> **ASSIGNMENT**:
Look below for the line with "margin-left: 40px ->", then repeat it and all lines after it, exactly, minus any pictures.

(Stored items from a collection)
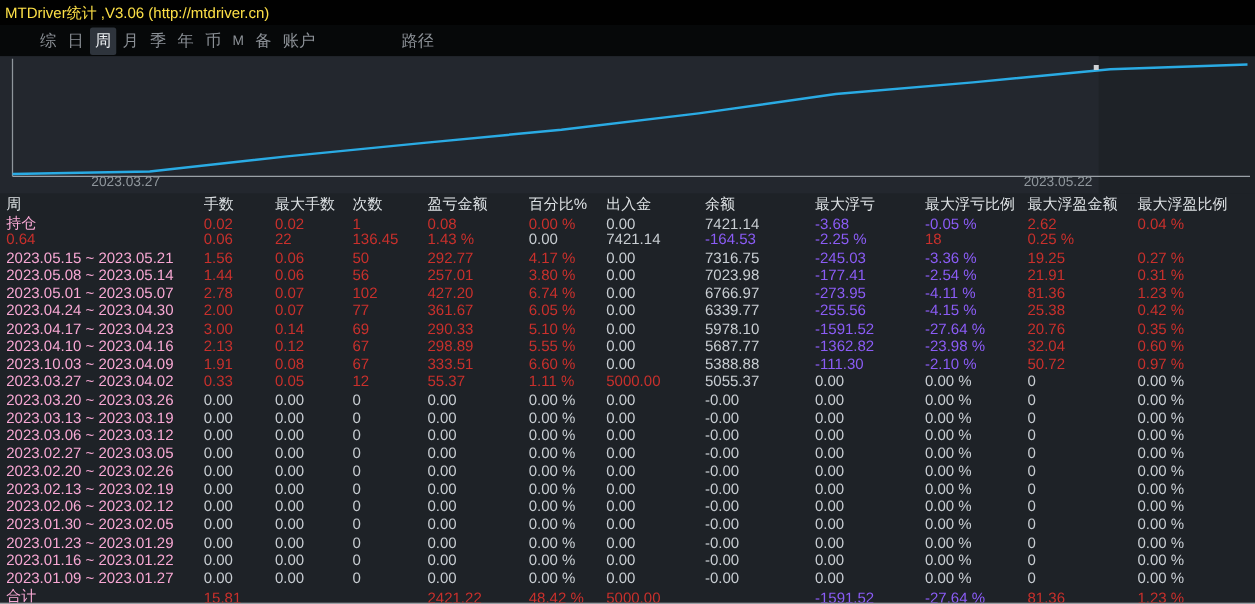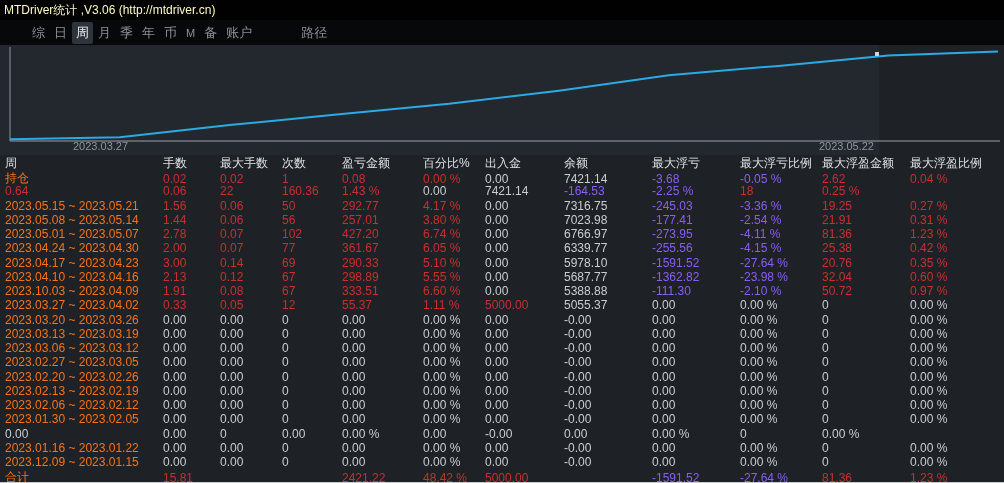"MTDriver统计 ,V3.06 (http://mtdriver.cn)" .titlebar { color: #fef9c3 -> #fde047 }
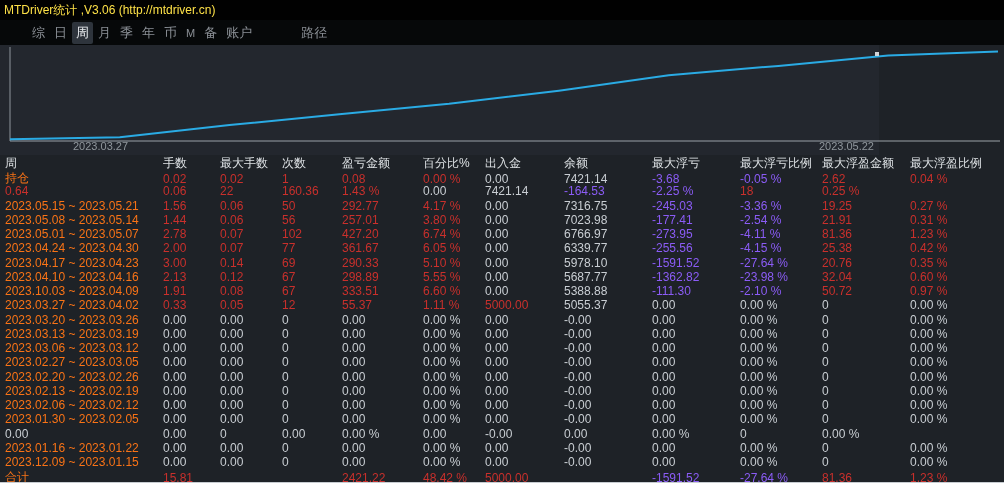"路径" .mi.gap { margin-left: 40px -> 60px }
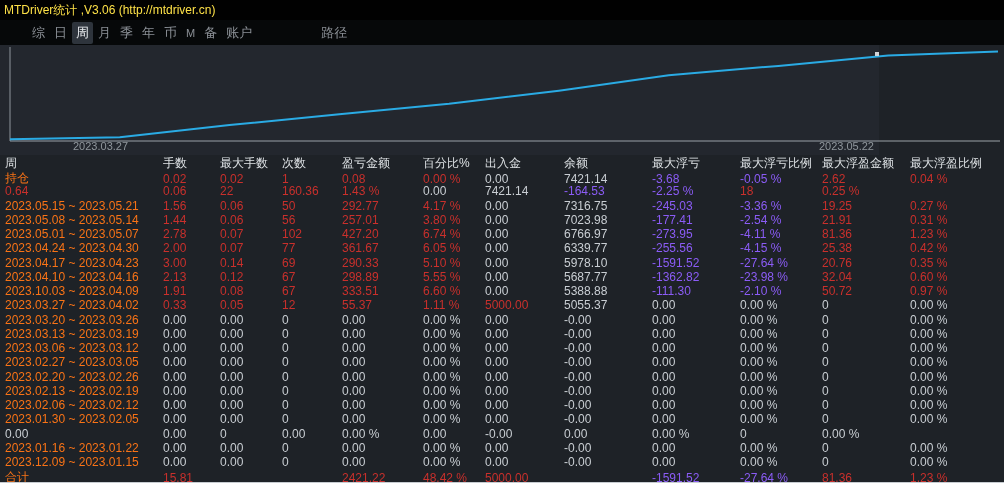"持仓" .lab { color: #f97316 -> #f9a8d4 }
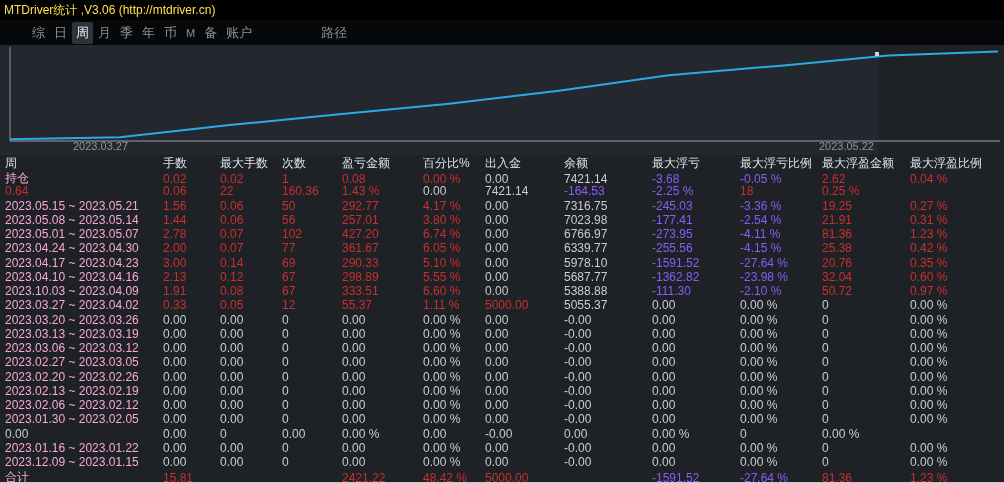"160.36" div.cell { text: 160.36 -> 136.45 }
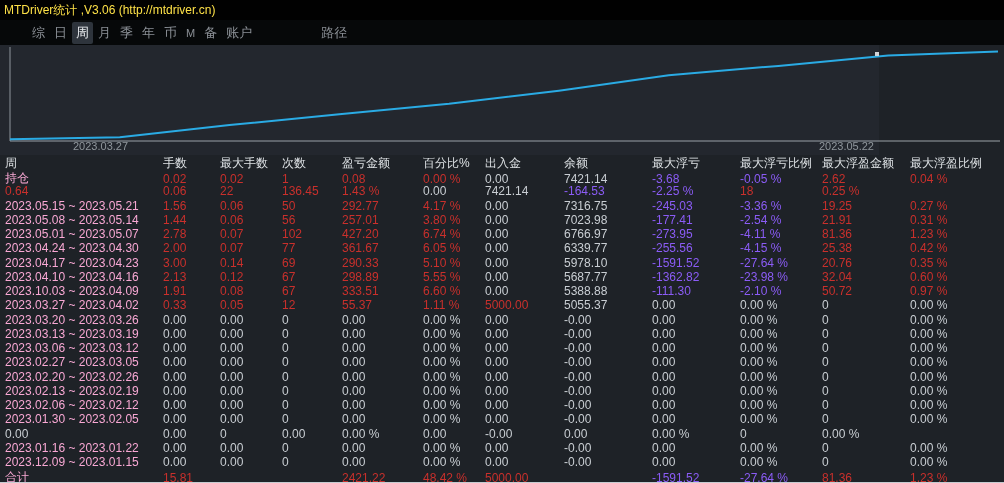"2023.01.23 ~ 2023.01.29" div.cell { html: none -> <div>2023.01.23 ~ 2023.01.29</div> }
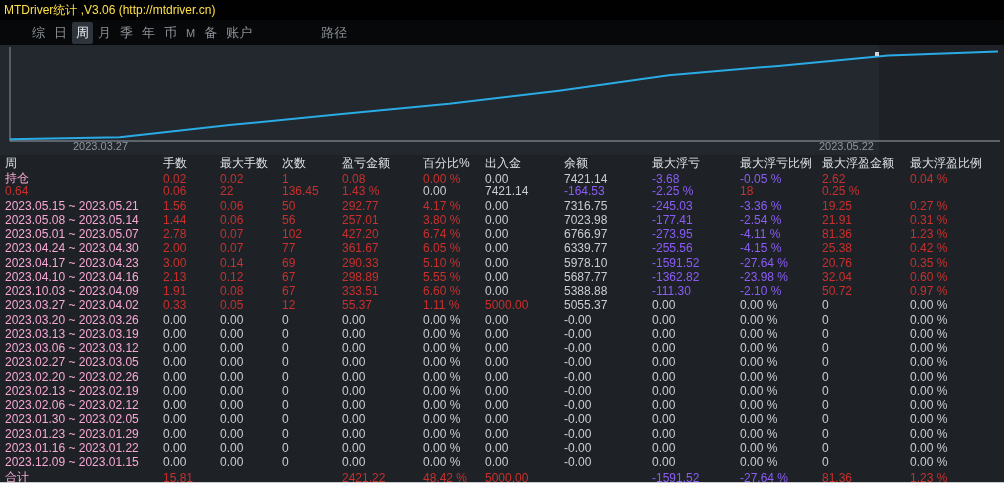"2023.12.09 ~ 2023.01.15" div.cell { text: 2023.12.09 ~ 2023.01.15 -> 2023.01.09 ~ 2023.01.27 }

> **ANSWER TO THE PROBLEM**:
"路径" .mi.gap { margin-left: 40px -> 60px }
"持仓" .lab { color: #f97316 -> #f9a8d4 }
"160.36" div.cell { text: 160.36 -> 136.45 }
"2023.01.23 ~ 2023.01.29" div.cell { html: none -> <div>2023.01.23 ~ 2023.01.29</div> }
"2023.12.09 ~ 2023.01.15" div.cell { text: 2023.12.09 ~ 2023.01.15 -> 2023.01.09 ~ 2023.01.27 }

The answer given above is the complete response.